* _Directions_
Reply with one number only: the count of lines below that contain the word "TODO".

Before-and-after change data:
====================

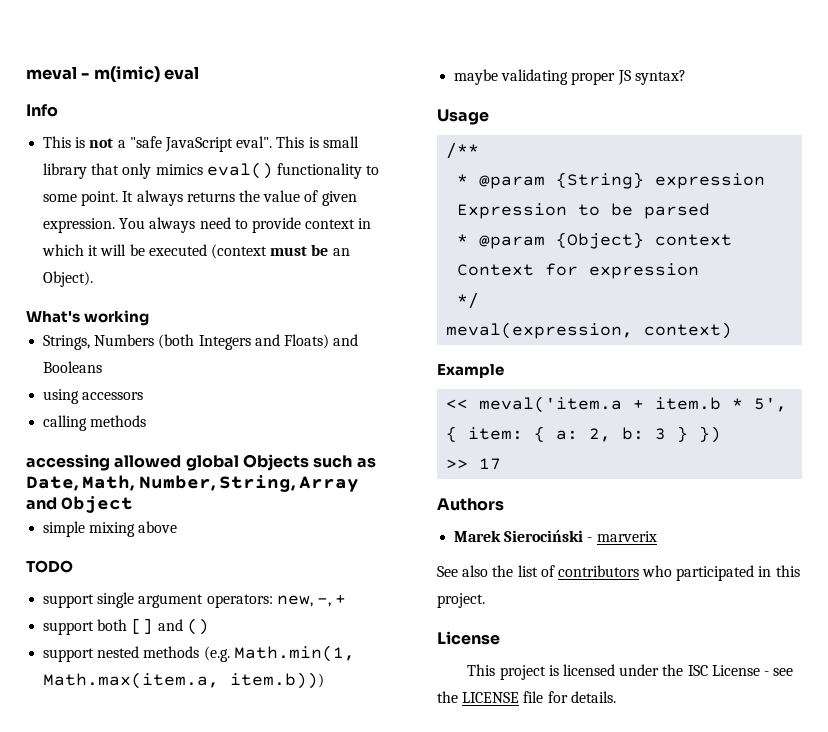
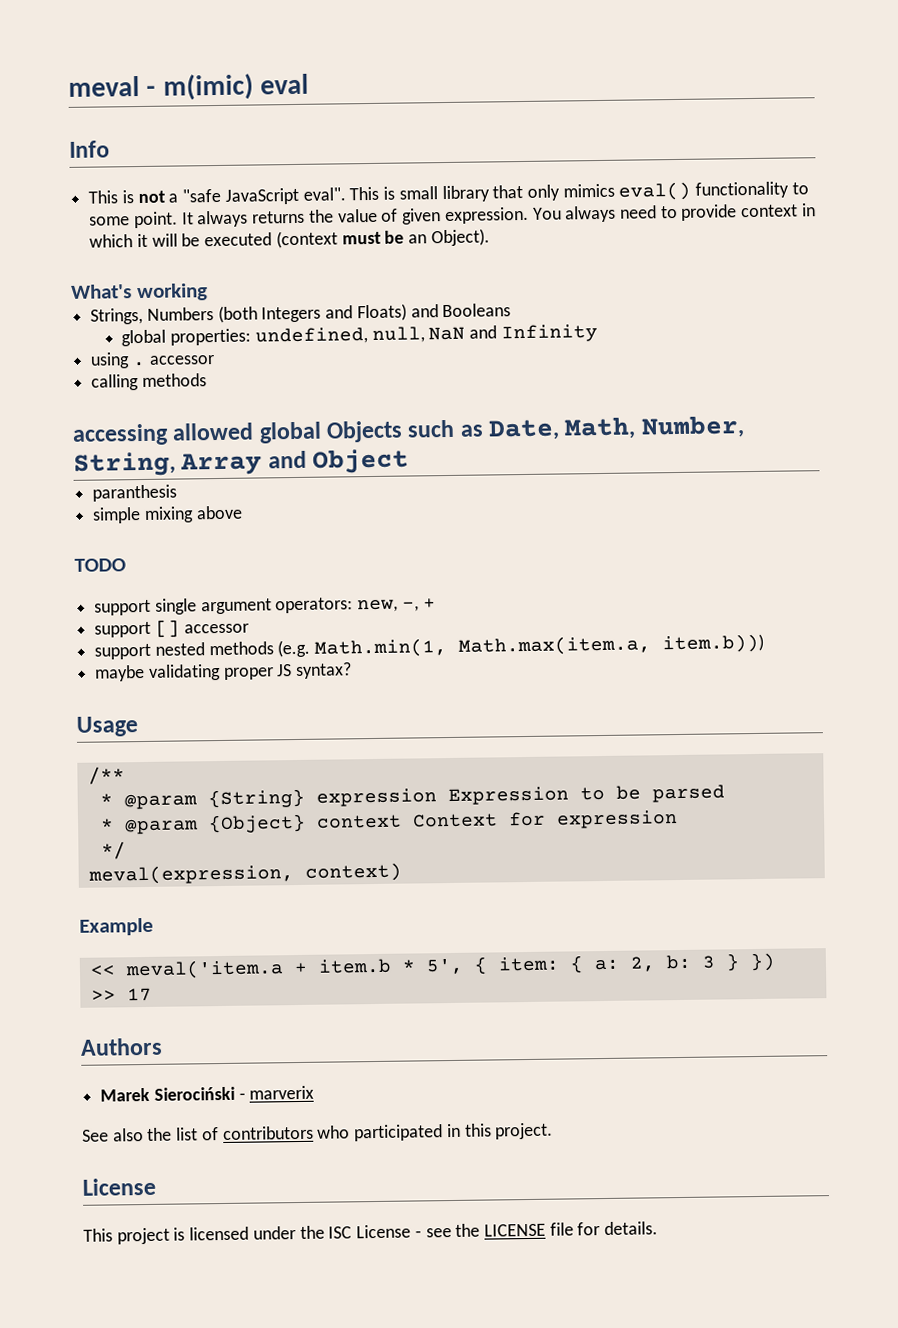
(103, 367) none -> [121,324,598,347] // global properties: undefined, null, NaN and Infinity
[82,392,144,400] accessors -> [132,355,215,367] . accessor
(134, 504) none -> [92,484,178,502] // paranthesis
[97,618,209,635] both [] and () -> [154,619,249,638] [] accessor

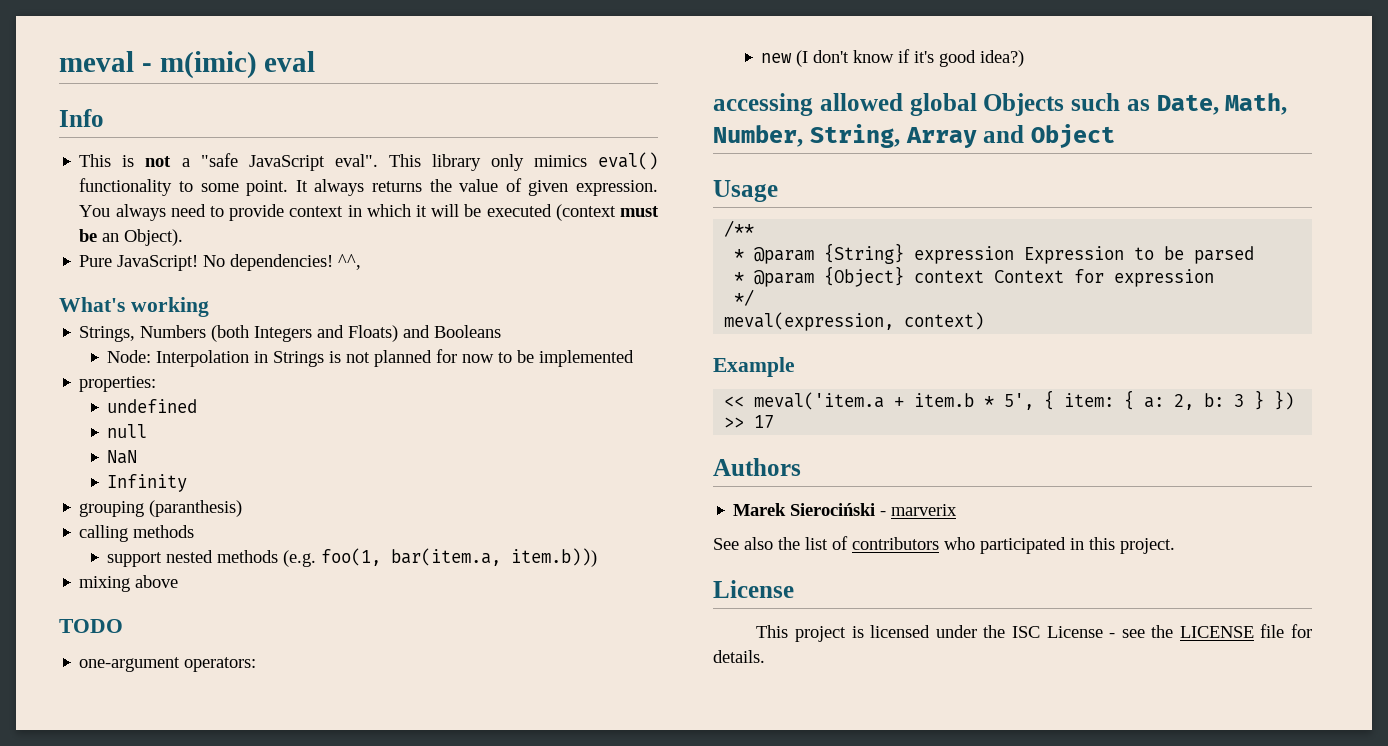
[383,184,524,203] is small library that -> [431,154,481,171] library
(490, 237) none -> [79,254,362,271] // Pure JavaScript! No dependencies! ^^,
[121,329,167,347] global -> [107,349,635,367] Node: Interpolation in Strings is not planned for now to be implemented //
[254,326,425,345] undefined, null, -> [107,399,198,413] [107,424,148,438] // undefined // null //
[469,325,498,339] and -> (138, 457) //
[90,352,215,369] using . accessor -> [79,500,243,517] grouping (paranthesis)
(207, 380) none -> [107,548,598,567] [79,575,179,592] [59,619,123,633] [79,657,257,672] [761,49,1025,67] // support nested methods (e.g. foo(1, bar(item.a, item.b))) // mixing above // TODO // one-argument operators: // new (I don't know if it's good idea?)
[92,484,178,502] [92,505,243,524] [74,558,126,572] [94,597,436,616] [94,619,249,638] [94,633,765,660] [94,662,353,682] // paranthesis // simple mixing above // TODO // support single argument operators: new, -, + // support [] accessor // support nested methods (e.g. Math.min(1, Math.max(item.a, item.b))) // maybe validating proper JS syntax? -> (1115, 136) none

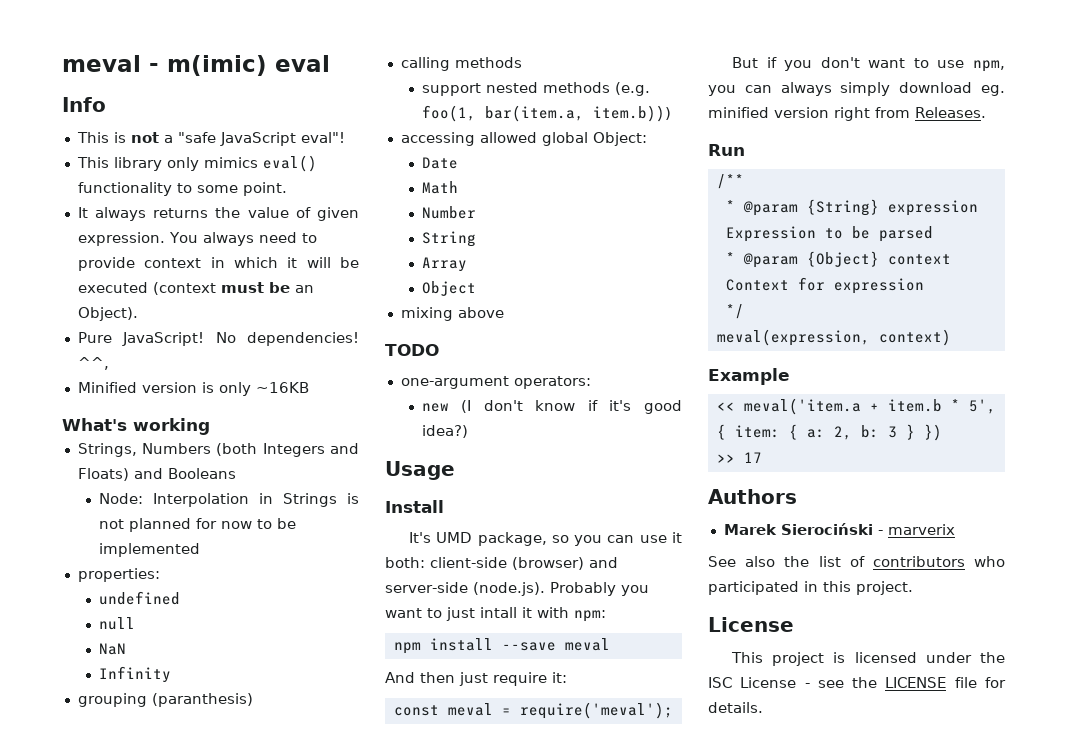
[334,154,378,167] eval". -> [300,132,345,143] eval"! //
(289, 188) none -> (287, 189) //
(362, 262) none -> [77,382,309,396] // Minified version is only ~16KB
(598, 557) none -> [400,132,647,146] [421,157,458,169] [421,181,458,194] [421,206,476,219] [421,231,476,247] [421,257,467,272] [421,281,476,296] // accessing allowed global Object: // Date // Math // Number // String // Array // Object
[713,93,1288,116] [713,124,1115,148] [713,180,778,202] accessing allowed global Objects such as Date, Math, Number, String, Array and Object // Usage -> [385,461,455,480] [385,500,444,513] [409,532,682,546] [385,557,618,570] [385,582,649,596] [385,607,606,622] [393,638,610,654] [385,672,567,686] [393,702,673,719] [732,57,1005,72] [708,82,1005,96] [708,107,986,121] [708,144,745,156] Usage // Install // It's UMD package, so you can use it both: client-side (browser) and server-side (node.js). Probably you want to just intall it with npm: // npm install --save meval // And then just require it: // const meval = require('meval'); // But if you don't want to use npm, you can always simply download eg. minified version right from Releases. // Run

====================

* _Result for this task_
2